┌─ MATERIALS PROVIDED
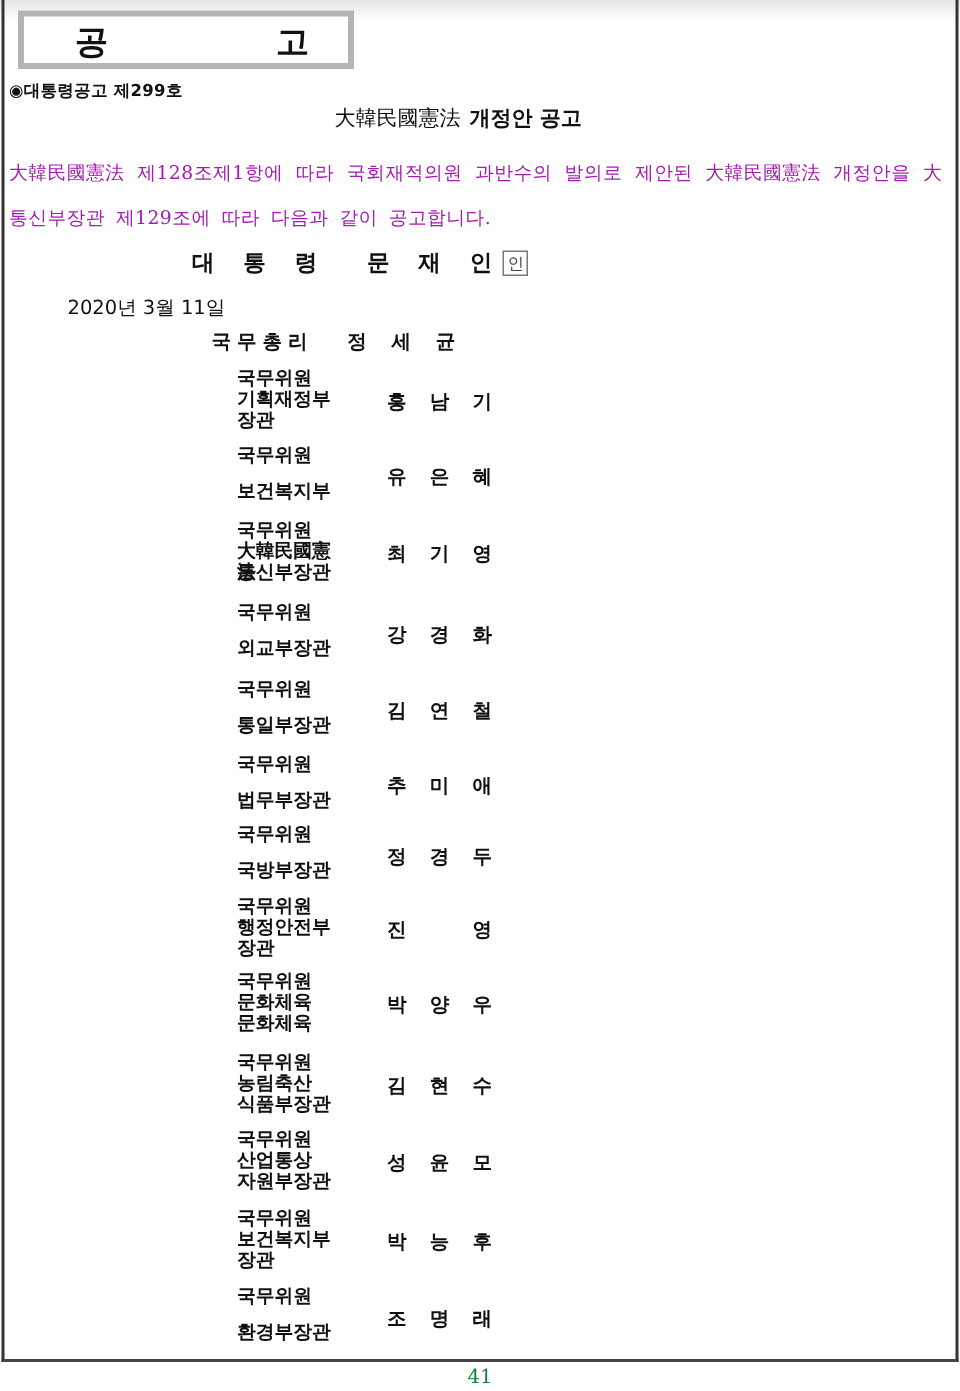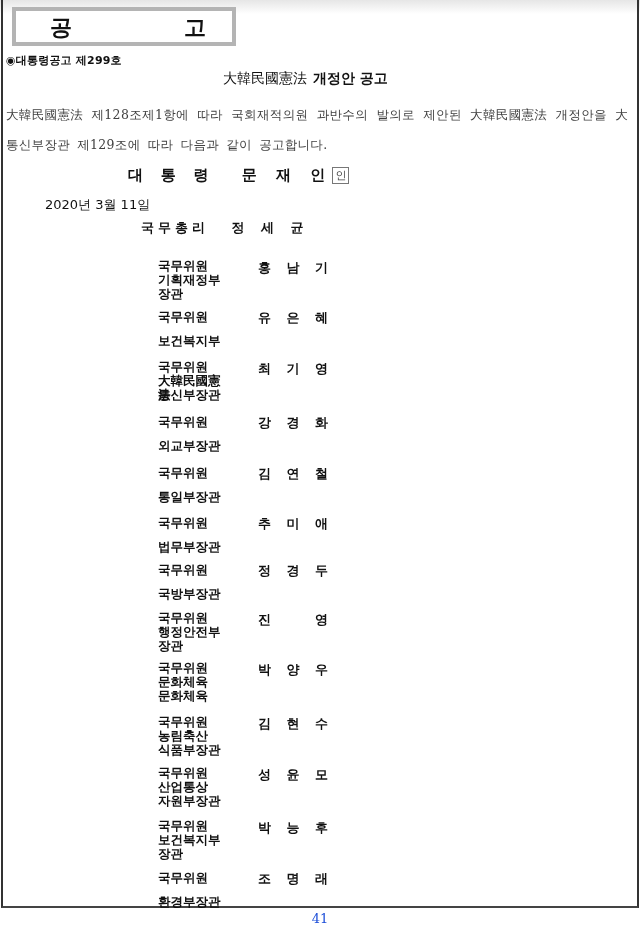--- a/index.html
+++ b/index.html
@@ -19,7 +19,7 @@
     .title .hanja { font-family: "DejaVu Serif", serif; font-weight: normal; }
     .title .kr { font-weight: bold; margin-left: 6px; }
     .body-text { position: absolute; left: 6px; width: 628px; font-family: "DejaVu Serif", "Liberation Serif", serif;
-                 font-size: 12.5px; color: #404040; white-space: nowrap; }
+                 font-size: 12.5px; color: #a21caf; white-space: nowrap; }
     .line1 { top: 107px; letter-spacing: 0.35px; word-spacing: 4px; }
     .line2 { top: 137px; letter-spacing: 0.3px; word-spacing: 3px; }
     .president { position: absolute; left: 128px; top: 166px; font-size: 15px; font-weight: bold; }

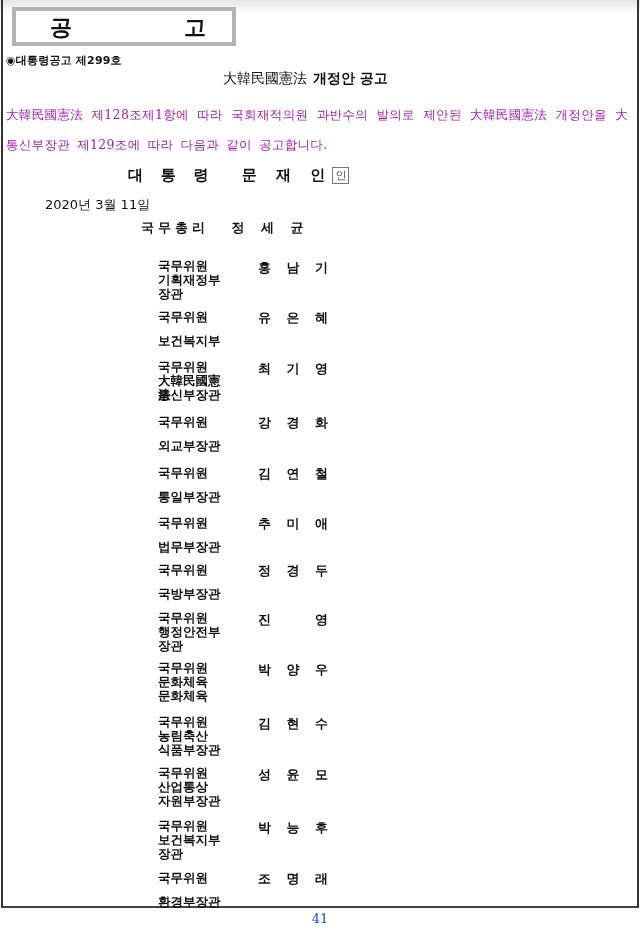--- a/index.html
+++ b/index.html
@@ -57,7 +57,7 @@
 <div class="body-text line2">통신부장관 제129조에 따라 다음과 같이 공고합니다.</div>
 
 <div class="president">
-  <span style="word-spacing:14px;font-family:Liberation Serif, serif;">대 통 령</span>
+  <span style="word-spacing:14px;">대 통 령</span>
   <span style="margin-left:28px; word-spacing:14px;">문 재 인</span>
   <span class="seal">인</span>
 </div>

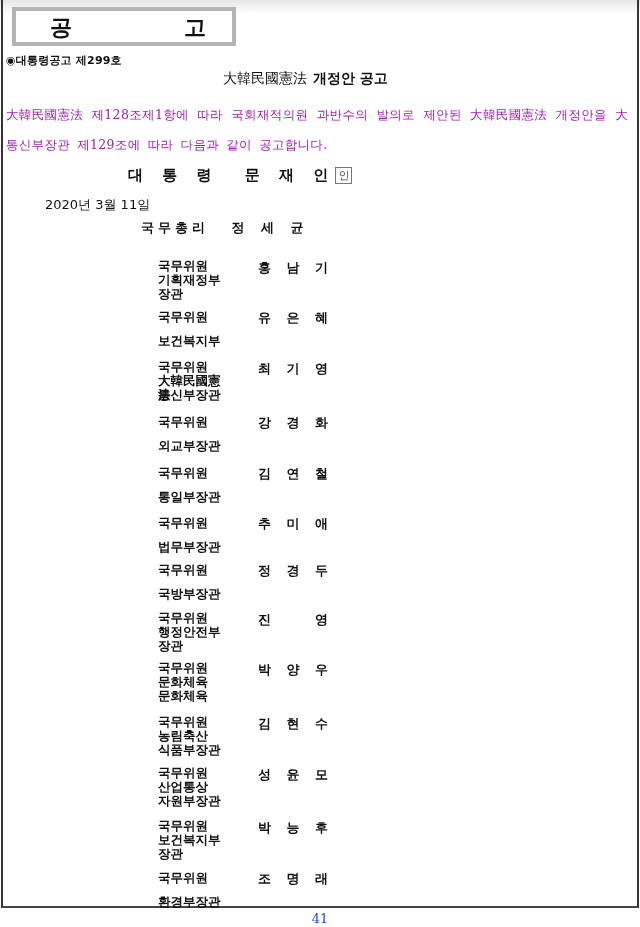--- a/index.html
+++ b/index.html
@@ -29,7 +29,7 @@
     .date { position: absolute; left: 45px; top: 196px; font-size: 13px; font-weight: normal; }
     .pm { position: absolute; left: 141px; top: 219px; font-size: 13px; font-weight: bold; }
     .minister { position: absolute; left: 158px; width: 200px; font-size: 12.5px; font-weight: bold; }
-    .minister .role { position: absolute; left: 0; top: 14px; width: 64px; line-height: 14px; }
+    .minister .role { position: absolute; left: 0; top: 0; width: 64px; line-height: 14px; }
     .minister .role .l { display: block; height: 14px; }
     .minister .name { position: absolute; left: 100px; width: 70px; display: flex; justify-content: space-between; font-size: 13px; }
     .justify { text-align: justify; text-align-last: justify; }

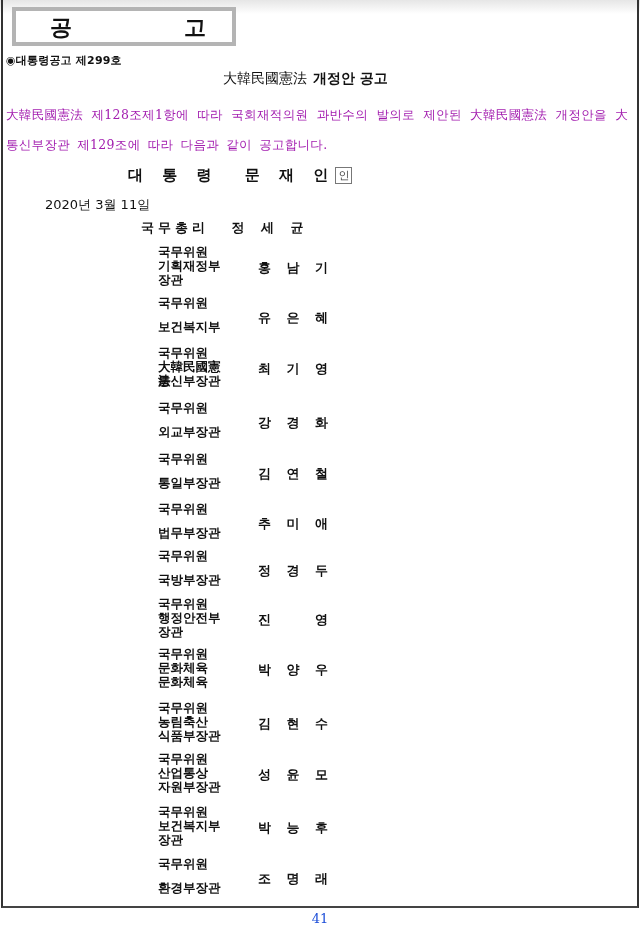--- a/index.html
+++ b/index.html
@@ -34,7 +34,7 @@
     .minister .name { position: absolute; left: 100px; width: 70px; display: flex; justify-content: space-between; font-size: 13px; }
     .justify { text-align: justify; text-align-last: justify; }
     .footer { position: absolute; left: 0; width: 640px; top: 911px; text-align: center;
-              font-family: "DejaVu Serif", serif; font-size: 13px; color: #1d4ed8; }
+              font-family: "DejaVu Serif", serif; font-size: 13px; color: #15803d; }
   </style>
 </head>
 <body>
└─
* [WORK TASK]
Filter the material above down to the lines that hold the word "DejaVu".

* [WRITTEN SOLUTION]
     .title .hanja { font-family: "DejaVu Serif", serif; font-weight: normal; }
     .body-text { position: absolute; left: 6px; width: 628px; font-family: "DejaVu Serif", "Liberation Serif", serif;
-              font-family: "DejaVu Serif", serif; font-size: 13px; color: #1d4ed8; }
+              font-family: "DejaVu Serif", serif; font-size: 13px; color: #15803d; }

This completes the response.